(Web document revisions)

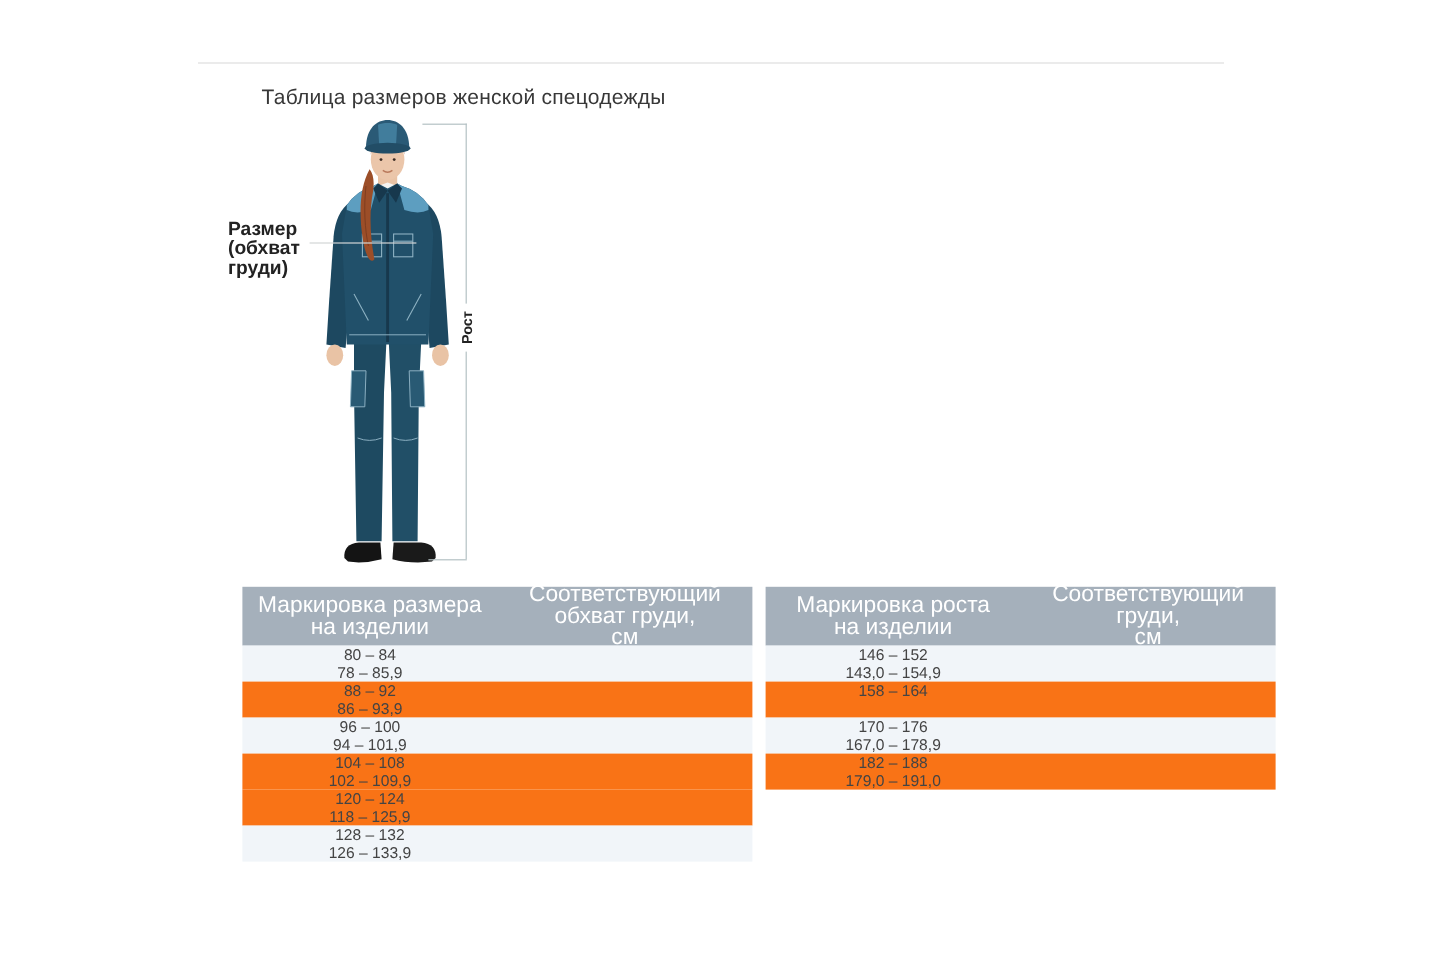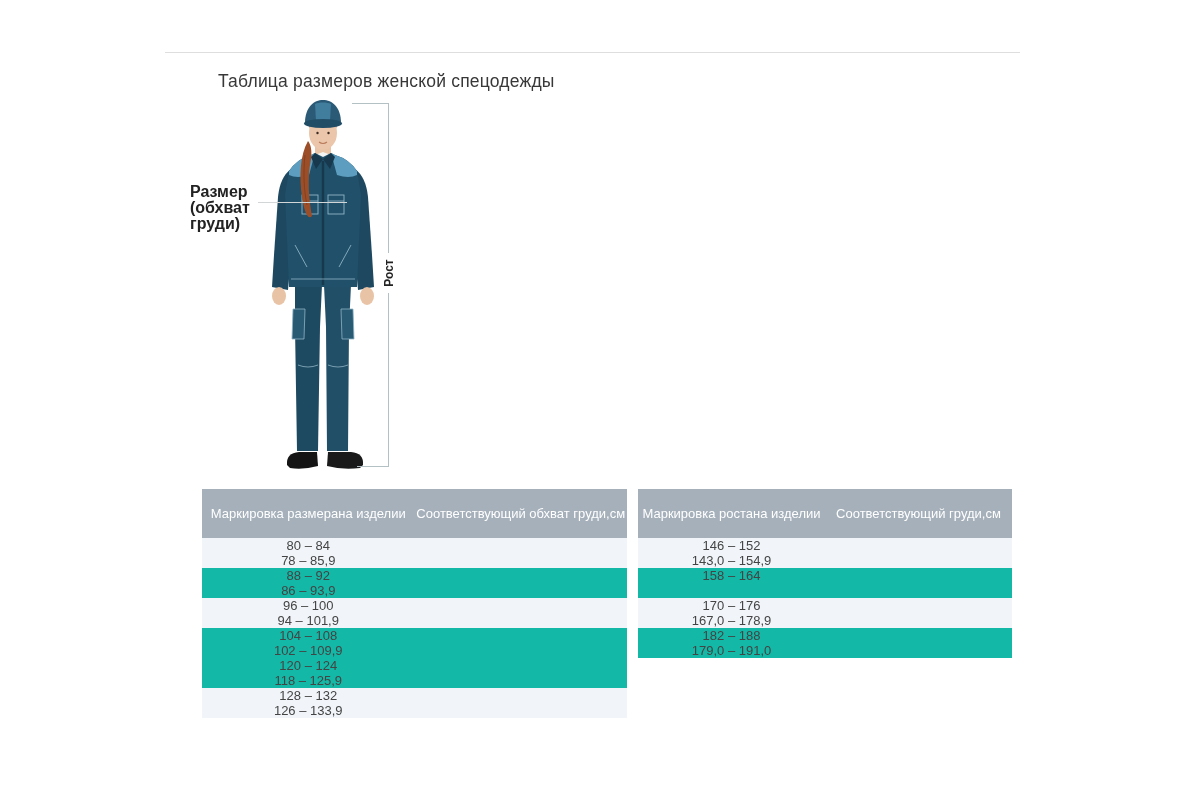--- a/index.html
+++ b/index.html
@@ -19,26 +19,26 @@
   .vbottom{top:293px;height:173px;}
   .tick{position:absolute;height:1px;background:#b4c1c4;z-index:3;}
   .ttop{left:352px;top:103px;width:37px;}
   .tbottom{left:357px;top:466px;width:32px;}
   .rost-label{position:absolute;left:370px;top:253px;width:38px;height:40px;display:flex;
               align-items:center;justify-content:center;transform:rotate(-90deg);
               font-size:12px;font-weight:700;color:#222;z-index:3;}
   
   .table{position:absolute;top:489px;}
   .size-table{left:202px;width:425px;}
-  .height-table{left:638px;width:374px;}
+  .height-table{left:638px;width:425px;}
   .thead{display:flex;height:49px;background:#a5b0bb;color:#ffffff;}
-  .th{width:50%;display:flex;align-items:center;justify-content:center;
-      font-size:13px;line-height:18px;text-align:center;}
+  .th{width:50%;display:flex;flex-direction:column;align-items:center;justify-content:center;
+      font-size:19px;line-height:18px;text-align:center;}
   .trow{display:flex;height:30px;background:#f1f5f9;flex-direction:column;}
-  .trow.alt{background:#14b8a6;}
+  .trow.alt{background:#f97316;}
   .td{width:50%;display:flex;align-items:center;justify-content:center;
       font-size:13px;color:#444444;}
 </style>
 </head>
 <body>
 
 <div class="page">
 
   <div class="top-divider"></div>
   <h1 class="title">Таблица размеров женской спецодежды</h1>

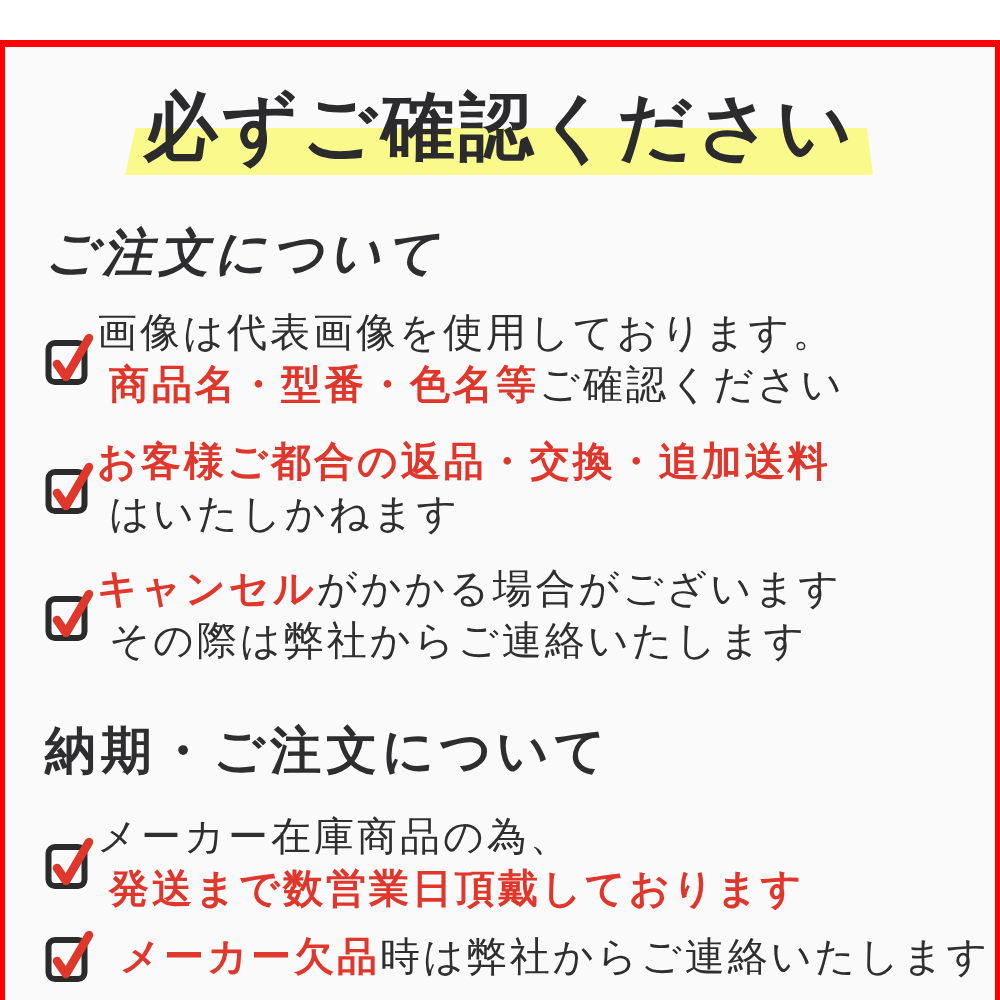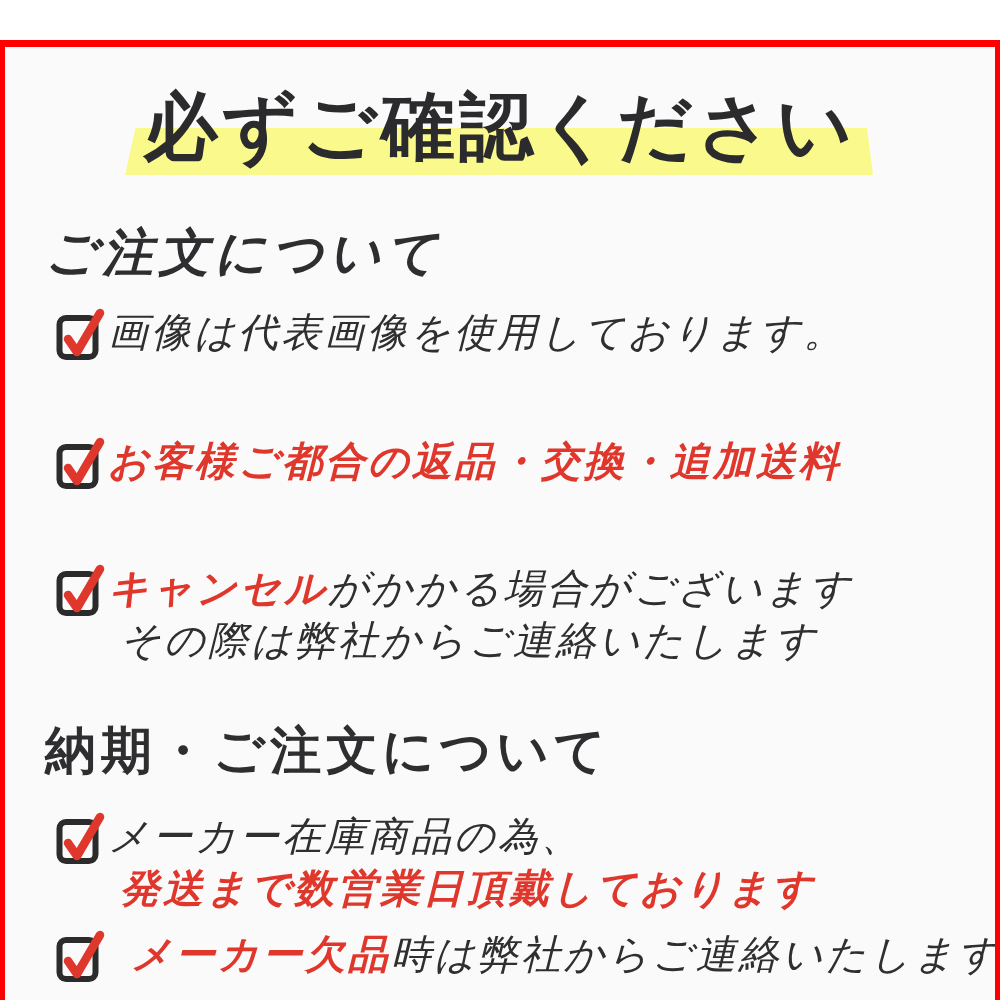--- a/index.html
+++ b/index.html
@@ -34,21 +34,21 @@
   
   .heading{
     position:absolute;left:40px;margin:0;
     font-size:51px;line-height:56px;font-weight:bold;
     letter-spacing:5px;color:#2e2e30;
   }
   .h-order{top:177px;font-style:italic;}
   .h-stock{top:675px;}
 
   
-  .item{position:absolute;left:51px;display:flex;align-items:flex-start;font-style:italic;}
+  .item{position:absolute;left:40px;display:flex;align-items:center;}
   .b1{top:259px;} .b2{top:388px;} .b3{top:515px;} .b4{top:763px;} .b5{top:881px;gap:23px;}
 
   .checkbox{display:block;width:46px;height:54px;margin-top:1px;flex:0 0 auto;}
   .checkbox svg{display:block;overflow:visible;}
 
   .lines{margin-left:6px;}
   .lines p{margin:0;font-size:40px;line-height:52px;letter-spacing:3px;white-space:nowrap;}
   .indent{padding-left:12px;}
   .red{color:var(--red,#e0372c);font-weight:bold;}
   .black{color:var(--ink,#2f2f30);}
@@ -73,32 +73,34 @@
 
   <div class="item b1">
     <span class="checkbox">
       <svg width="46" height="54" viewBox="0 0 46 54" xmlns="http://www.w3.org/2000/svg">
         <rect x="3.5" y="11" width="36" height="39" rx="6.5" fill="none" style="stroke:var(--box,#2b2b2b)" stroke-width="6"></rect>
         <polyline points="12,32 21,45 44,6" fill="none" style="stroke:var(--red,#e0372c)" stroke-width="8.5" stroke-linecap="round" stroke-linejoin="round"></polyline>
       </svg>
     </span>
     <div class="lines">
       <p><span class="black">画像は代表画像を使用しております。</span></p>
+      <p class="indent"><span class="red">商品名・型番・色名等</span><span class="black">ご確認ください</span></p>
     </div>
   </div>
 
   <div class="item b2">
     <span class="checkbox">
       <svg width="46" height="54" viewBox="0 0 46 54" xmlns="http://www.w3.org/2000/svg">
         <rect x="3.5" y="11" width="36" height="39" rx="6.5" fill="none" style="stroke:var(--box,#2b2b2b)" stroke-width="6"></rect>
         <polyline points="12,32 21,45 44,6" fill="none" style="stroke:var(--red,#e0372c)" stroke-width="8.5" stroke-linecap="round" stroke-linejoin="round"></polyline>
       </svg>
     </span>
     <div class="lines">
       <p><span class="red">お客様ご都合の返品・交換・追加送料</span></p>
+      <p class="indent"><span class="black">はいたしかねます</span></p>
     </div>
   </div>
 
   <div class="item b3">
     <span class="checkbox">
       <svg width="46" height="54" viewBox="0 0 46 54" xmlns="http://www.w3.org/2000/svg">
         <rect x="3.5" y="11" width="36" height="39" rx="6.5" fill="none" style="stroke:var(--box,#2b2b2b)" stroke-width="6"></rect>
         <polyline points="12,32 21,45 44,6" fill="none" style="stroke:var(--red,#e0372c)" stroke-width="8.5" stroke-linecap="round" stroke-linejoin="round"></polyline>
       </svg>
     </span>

Problem to work on: Your output should be the records above, duplicated exactly and picture-free.

Task result:
--- a/index.html
+++ b/index.html
@@ -19,26 +19,26 @@
   .vbottom{top:293px;height:173px;}
   .tick{position:absolute;height:1px;background:#b4c1c4;z-index:3;}
   .ttop{left:352px;top:103px;width:37px;}
   .tbottom{left:357px;top:466px;width:32px;}
   .rost-label{position:absolute;left:370px;top:253px;width:38px;height:40px;display:flex;
               align-items:center;justify-content:center;transform:rotate(-90deg);
               font-size:12px;font-weight:700;color:#222;z-index:3;}
   
   .table{position:absolute;top:489px;}
   .size-table{left:202px;width:425px;}
-  .height-table{left:638px;width:374px;}
+  .height-table{left:638px;width:425px;}
   .thead{display:flex;height:49px;background:#a5b0bb;color:#ffffff;}
-  .th{width:50%;display:flex;align-items:center;justify-content:center;
-      font-size:13px;line-height:18px;text-align:center;}
+  .th{width:50%;display:flex;flex-direction:column;align-items:center;justify-content:center;
+      font-size:19px;line-height:18px;text-align:center;}
   .trow{display:flex;height:30px;background:#f1f5f9;flex-direction:column;}
-  .trow.alt{background:#14b8a6;}
+  .trow.alt{background:#f97316;}
   .td{width:50%;display:flex;align-items:center;justify-content:center;
       font-size:13px;color:#444444;}
 </style>
 </head>
 <body>
 
 <div class="page">
 
   <div class="top-divider"></div>
   <h1 class="title">Таблица размеров женской спецодежды</h1>

--- a/index.html
+++ b/index.html
@@ -34,21 +34,21 @@
   
   .heading{
     position:absolute;left:40px;margin:0;
     font-size:51px;line-height:56px;font-weight:bold;
     letter-spacing:5px;color:#2e2e30;
   }
   .h-order{top:177px;font-style:italic;}
   .h-stock{top:675px;}
 
   
-  .item{position:absolute;left:51px;display:flex;align-items:flex-start;font-style:italic;}
+  .item{position:absolute;left:40px;display:flex;align-items:center;}
   .b1{top:259px;} .b2{top:388px;} .b3{top:515px;} .b4{top:763px;} .b5{top:881px;gap:23px;}
 
   .checkbox{display:block;width:46px;height:54px;margin-top:1px;flex:0 0 auto;}
   .checkbox svg{display:block;overflow:visible;}
 
   .lines{margin-left:6px;}
   .lines p{margin:0;font-size:40px;line-height:52px;letter-spacing:3px;white-space:nowrap;}
   .indent{padding-left:12px;}
   .red{color:var(--red,#e0372c);font-weight:bold;}
   .black{color:var(--ink,#2f2f30);}
@@ -73,32 +73,34 @@
 
   <div class="item b1">
     <span class="checkbox">
       <svg width="46" height="54" viewBox="0 0 46 54" xmlns="http://www.w3.org/2000/svg">
         <rect x="3.5" y="11" width="36" height="39" rx="6.5" fill="none" style="stroke:var(--box,#2b2b2b)" stroke-width="6"></rect>
         <polyline points="12,32 21,45 44,6" fill="none" style="stroke:var(--red,#e0372c)" stroke-width="8.5" stroke-linecap="round" stroke-linejoin="round"></polyline>
       </svg>
     </span>
     <div class="lines">
       <p><span class="black">画像は代表画像を使用しております。</span></p>
+      <p class="indent"><span class="red">商品名・型番・色名等</span><span class="black">ご確認ください</span></p>
     </div>
   </div>
 
   <div class="item b2">
     <span class="checkbox">
       <svg width="46" height="54" viewBox="0 0 46 54" xmlns="http://www.w3.org/2000/svg">
         <rect x="3.5" y="11" width="36" height="39" rx="6.5" fill="none" style="stroke:var(--box,#2b2b2b)" stroke-width="6"></rect>
         <polyline points="12,32 21,45 44,6" fill="none" style="stroke:var(--red,#e0372c)" stroke-width="8.5" stroke-linecap="round" stroke-linejoin="round"></polyline>
       </svg>
     </span>
     <div class="lines">
       <p><span class="red">お客様ご都合の返品・交換・追加送料</span></p>
+      <p class="indent"><span class="black">はいたしかねます</span></p>
     </div>
   </div>
 
   <div class="item b3">
     <span class="checkbox">
       <svg width="46" height="54" viewBox="0 0 46 54" xmlns="http://www.w3.org/2000/svg">
         <rect x="3.5" y="11" width="36" height="39" rx="6.5" fill="none" style="stroke:var(--box,#2b2b2b)" stroke-width="6"></rect>
         <polyline points="12,32 21,45 44,6" fill="none" style="stroke:var(--red,#e0372c)" stroke-width="8.5" stroke-linecap="round" stroke-linejoin="round"></polyline>
       </svg>
     </span>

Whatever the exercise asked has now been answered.